— DESCRIPTION OF THE TASK —
Set down every record below exactly as written, but leave out the pictures.

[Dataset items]
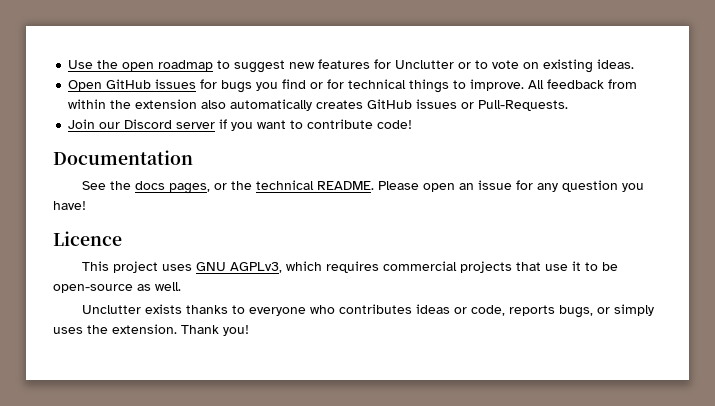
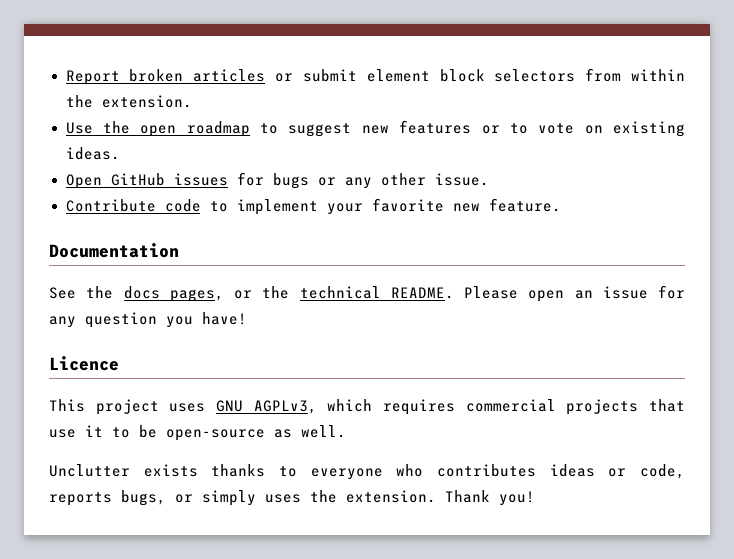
(68, 64) none -> [65,68,685,85] [65,95,192,108] Report broken articles or submit element block selectors from within the extension. //
[374,59,455,69] for Unclutter -> (472, 127) none
[256,79,638,93] [68,99,569,111] [68,119,413,131] you find or for technical things to improve. All feedback from within the extension also automatically creates GitHub issues or Pull-Requests. // Join our Discord server if you want to contribute code! -> [317,173,489,189] [65,198,561,215] or any other issue. // Contribute code to implement your favorite new feature.

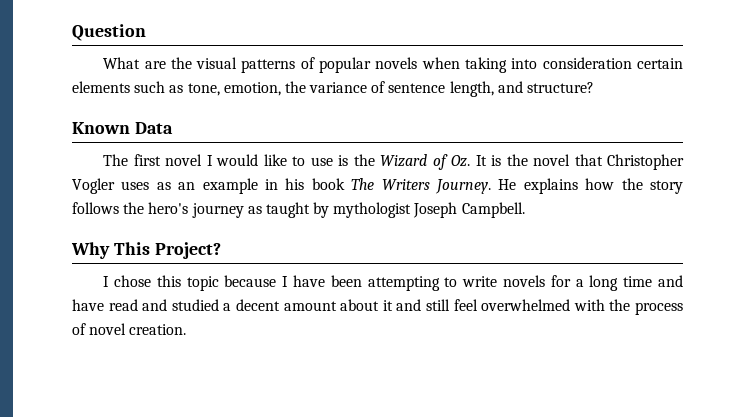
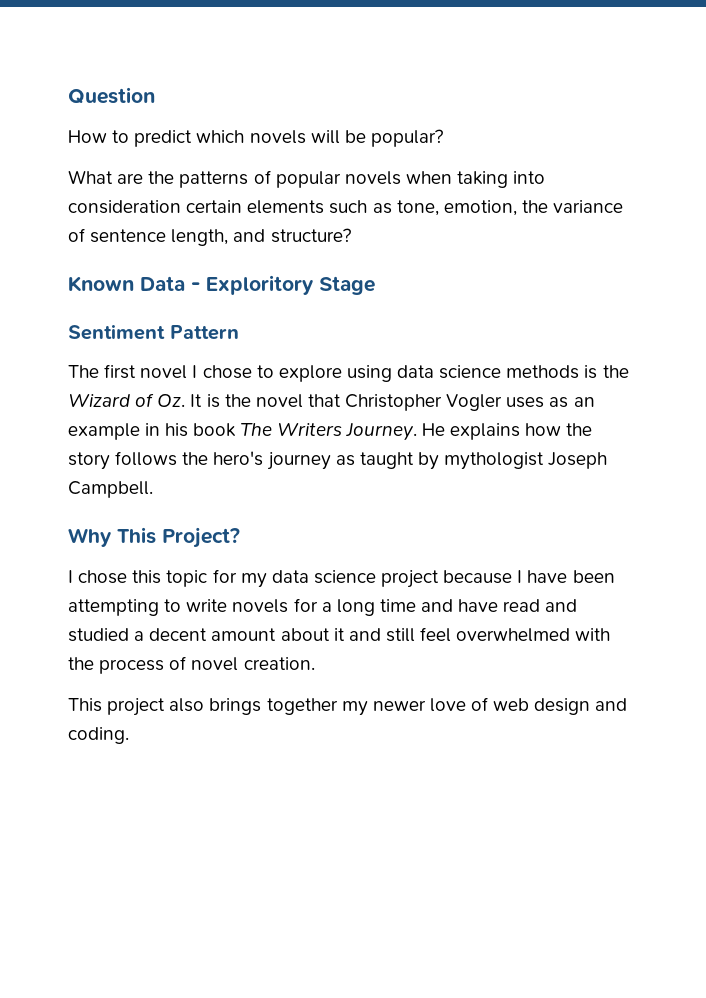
(146, 32) none -> [68,129,443,147] // How to predict which novels will be popular?
[196,57,238,69] visual -> (175, 177) none
(173, 128) none -> [191,275,375,295] [68,324,239,340] - Exploritory Stage // Sentiment Pattern
[216,154,333,166] would like to use -> [202,365,580,382] chose to explore using data science methods
(219, 283) none -> [212,569,440,588] for my data science project
(187, 329) none -> [68,697,628,716] [68,727,129,744] // This project also brings together my newer love of web design and coding.

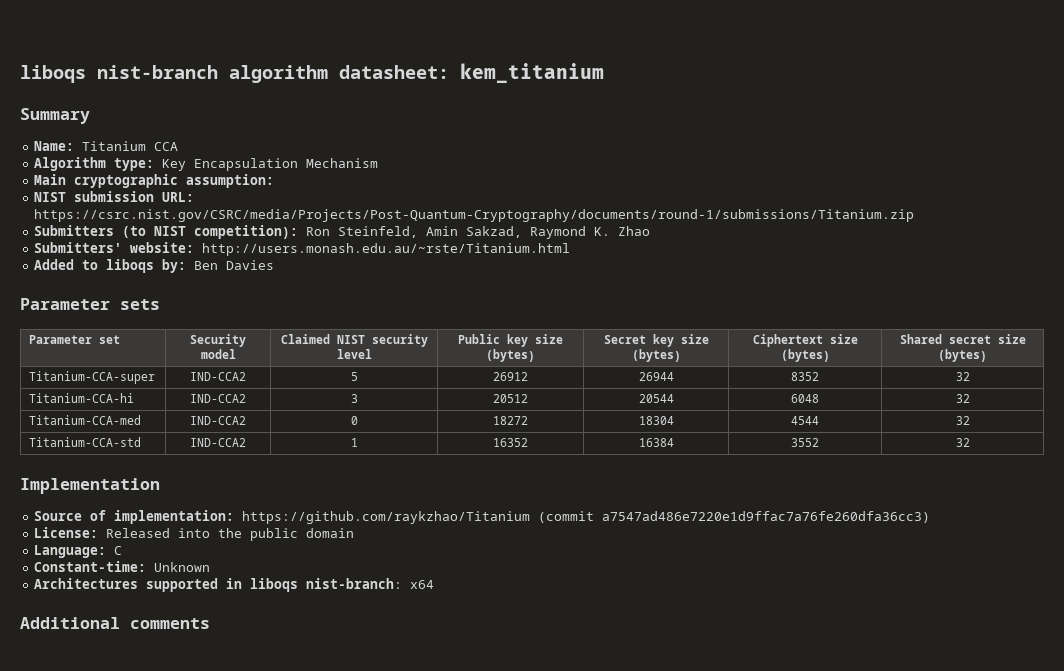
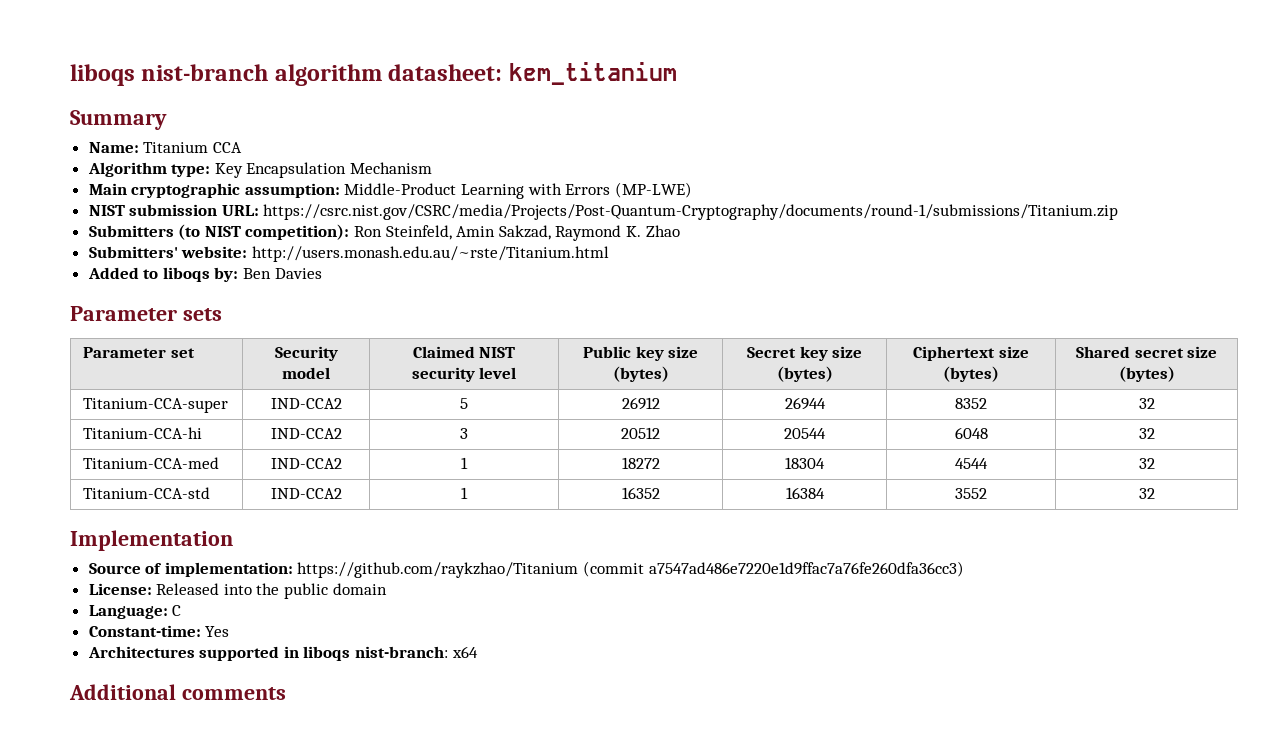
(275, 181) none -> [344,182,692,199] Middle-Product Learning with Errors (MP-LWE)
[350,416,358,425] 0 -> [461,457,469,469] 1
[154,562,211,572] Unknown -> [205,626,230,637] Yes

— OUTPUT OF THE EXERCISE —
(68, 64) none -> [65,68,685,85] [65,95,192,108] Report broken articles or submit element block selectors from within the extension. //
[374,59,455,69] for Unclutter -> (472, 127) none
[256,79,638,93] [68,99,569,111] [68,119,413,131] you find or for technical things to improve. All feedback from within the extension also automatically creates GitHub issues or Pull-Requests. // Join our Discord server if you want to contribute code! -> [317,173,489,189] [65,198,561,215] or any other issue. // Contribute code to implement your favorite new feature.

(146, 32) none -> [68,129,443,147] // How to predict which novels will be popular?
[196,57,238,69] visual -> (175, 177) none
(173, 128) none -> [191,275,375,295] [68,324,239,340] - Exploritory Stage // Sentiment Pattern
[216,154,333,166] would like to use -> [202,365,580,382] chose to explore using data science methods
(219, 283) none -> [212,569,440,588] for my data science project
(187, 329) none -> [68,697,628,716] [68,727,129,744] // This project also brings together my newer love of web design and coding.

(275, 181) none -> [344,182,692,199] Middle-Product Learning with Errors (MP-LWE)
[350,416,358,425] 0 -> [461,457,469,469] 1
[154,562,211,572] Unknown -> [205,626,230,637] Yes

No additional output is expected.